All of those species are commonly attested in North America, where iNat has the largest concentration of active observers.

8 Likes

Birds for sure are the fastest to be identified (within minutes in many cases).

I feel most tiny inverts are largely left in the “needs ID” pile for ages, but that’s because they are tough to ID. Among large and charismatic groups, marine mollusks are VERY poorly represented outside common beach shells. I was looking at entire gastropod families like Volutidae or Buccinidae in the tropical W. Atlantic, and although there are hundreds of species listed for this region, there are probably only a handful of species on iNat, and most are misidentified shell fragments.

I know this is a sampling artifact but I wish there was more collected material, museum material, or ROV/SCUBA images submitted to iNat. Watching deepsea ROV dives like Nautilus or Okeanos which are posted on Youtube would be fun to have organism records harvested as screenshots and put on iNat. I’m sure there are copyright issues for that though.

Geography may play a part? We are in USA, Upper Midwest. Here are some random numbers based on what others have talked about. We recognize these are not all apples to apples comparisons:

Out of our 872 observations of birds, about 93% have IDs from 291 different identifiers. When we post bird observations, it’s pretty common to have an ID within 1-3 minutes for a common species with a decent photo.
Filtering to Passeriformes, 33 out of 403 observations still need ID (92% identified) with 166 identifiers contributing.
Out of our 564 Aculeata observations, there are 80 identifiers. We have about 47% with IDs but our skill in recording evidence plays a part in what can’t be identified.
Just Bees, we have 423 total observations with 47 Identifiers. About 45% need ID. Again, our skill in recording what needs to be seen by identifeirs to make an ID seems relevant.

5 Likes

I think there is a huge difference between taxon that are most actively identified and those that have the most interest. It is relatively easy to photograph and identify a mallard but I would debate how much interest there is. I think interest would be more accurately represented by how many favs, IDs, and follows an observation gets. Rarer charismatic creatures attract a lot of interest.

7 Likes

Very true. I think that by interest not actively identified, rare ocean and air animals have interest. For some reason, some rare bugs still don’t have much interest.

I can wait months if not years to get an id on inverts, but I don’t think I’ve ever waited longer than 24 hrs to get an id on a bird, and usually its within minutes of posting

1 Like

That is true. Bird id ers are very dedicated.

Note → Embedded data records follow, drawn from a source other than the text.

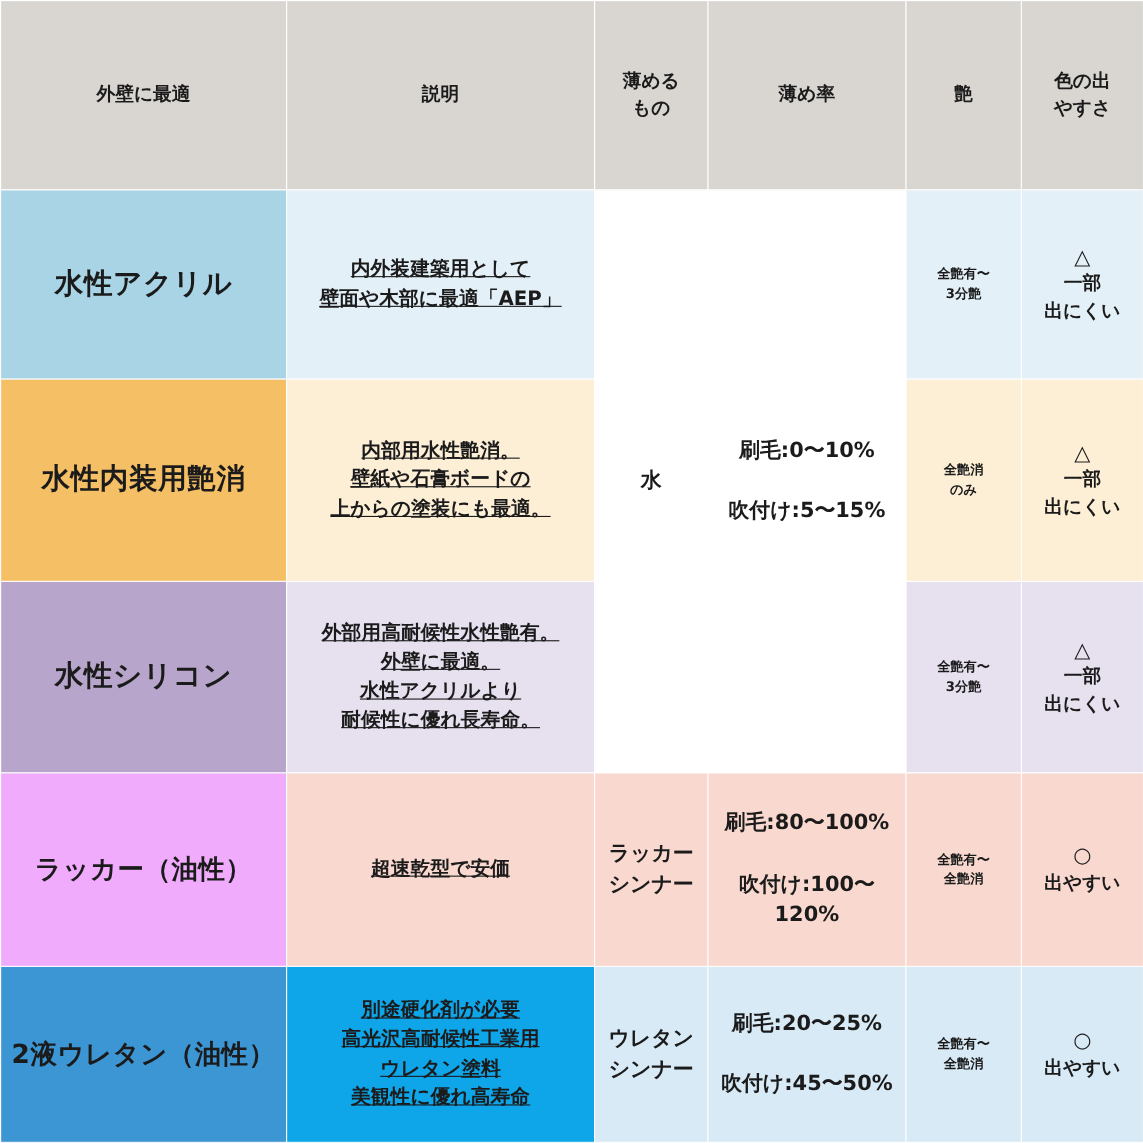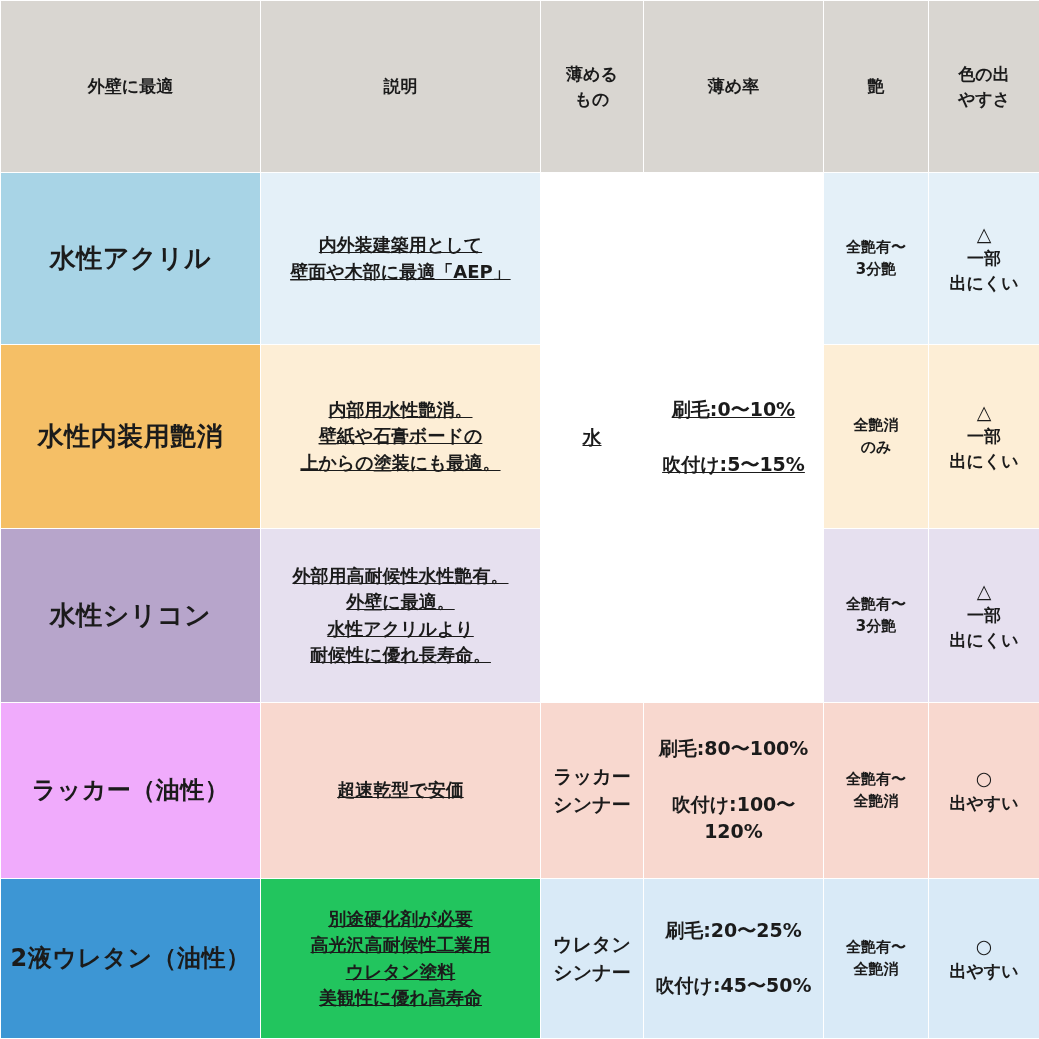"全艶有〜" .r-gloss { font-size: 15px -> 12px }
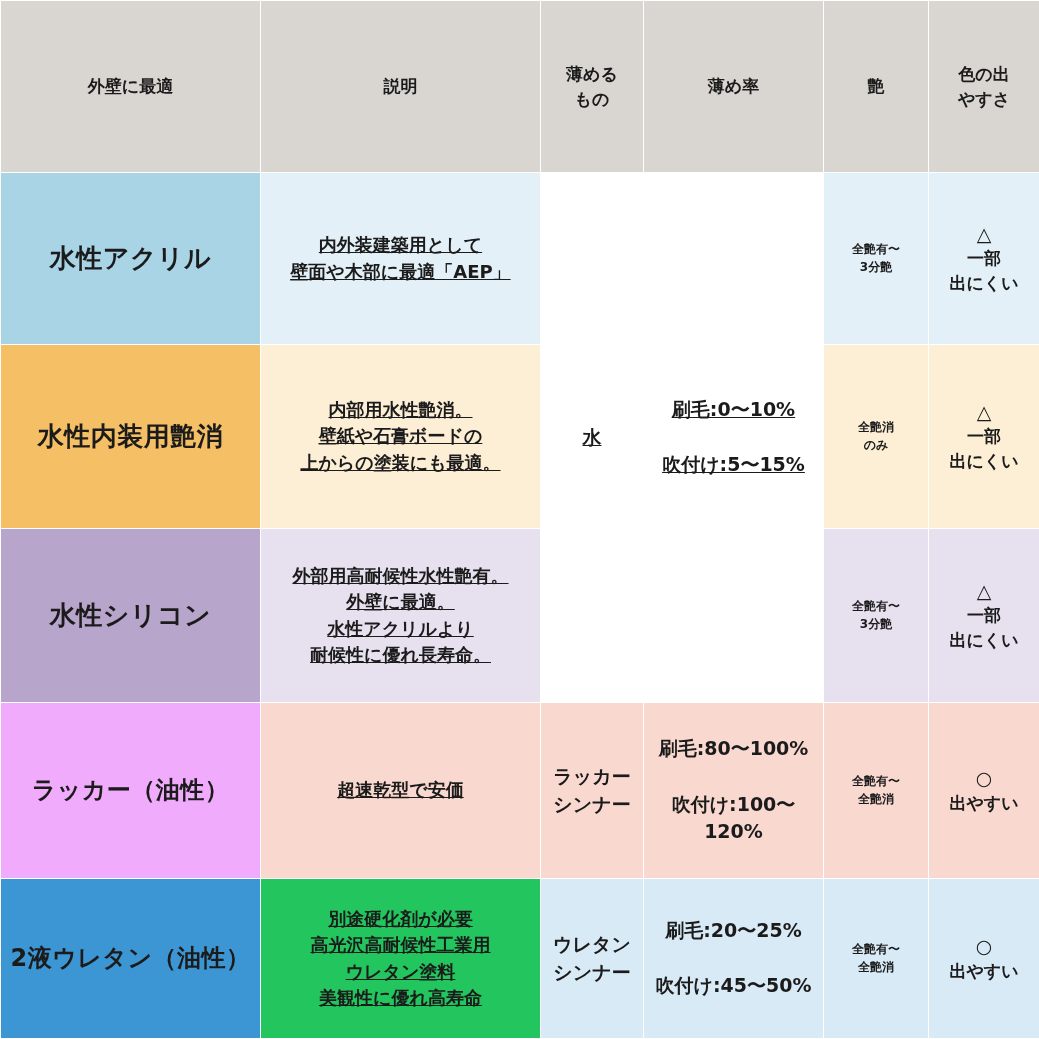"刷毛:0〜10%" .bg-white { text-decoration: underline -> none }
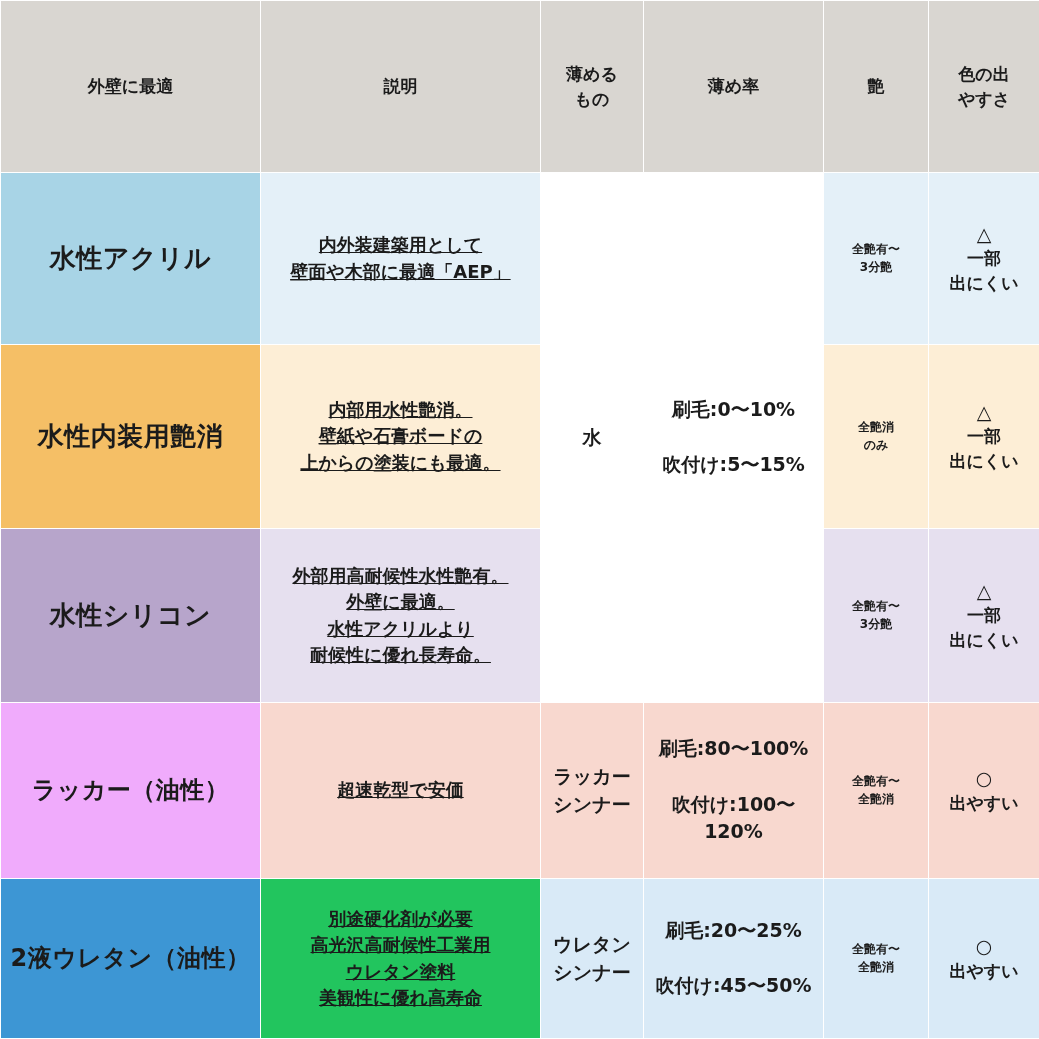"別途硬化剤が必要" .bg-ure-desc { background: #22c55e -> #0ea5e9 }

its not just that as much as it is bias. People love birds! A huge fraction of naturalists are primarily birders, theres so much out there to help people id birds. Bugs? Nowhere near as much. Theres so many invert clades out there that maybe have 1 to 5 people actively studying them globally

3 Likes

As my interest in insects grows I’m realizing that there is little popular interest in them outside of bees and butterflies. Having said that the fact that interest in bees has been increasing rapidly there is hope for other insects as well.

If your taxa is lucky enough to have a dedicated and subscribed IDer that is great. I know Bob Borth and I have Catocala moths covered quite well, but I wonder what is the most observed taxa that has 98-100% ID confirmation (as is almost all RG)? You would need a very obvious and large enough organism for sure, but also one that doesn’t have people submitting blurry or distant images and isn’t popular with the AI suggestions!

1 Like

Phymata (and assassin bugs in general) get favorited a lot but (mine at least) rarely are brought to species.

That said, I think there is a lot to be said for initially picking what is of interest to you, because then you can develop your best practice and workflow. (This is for that correction project, right?)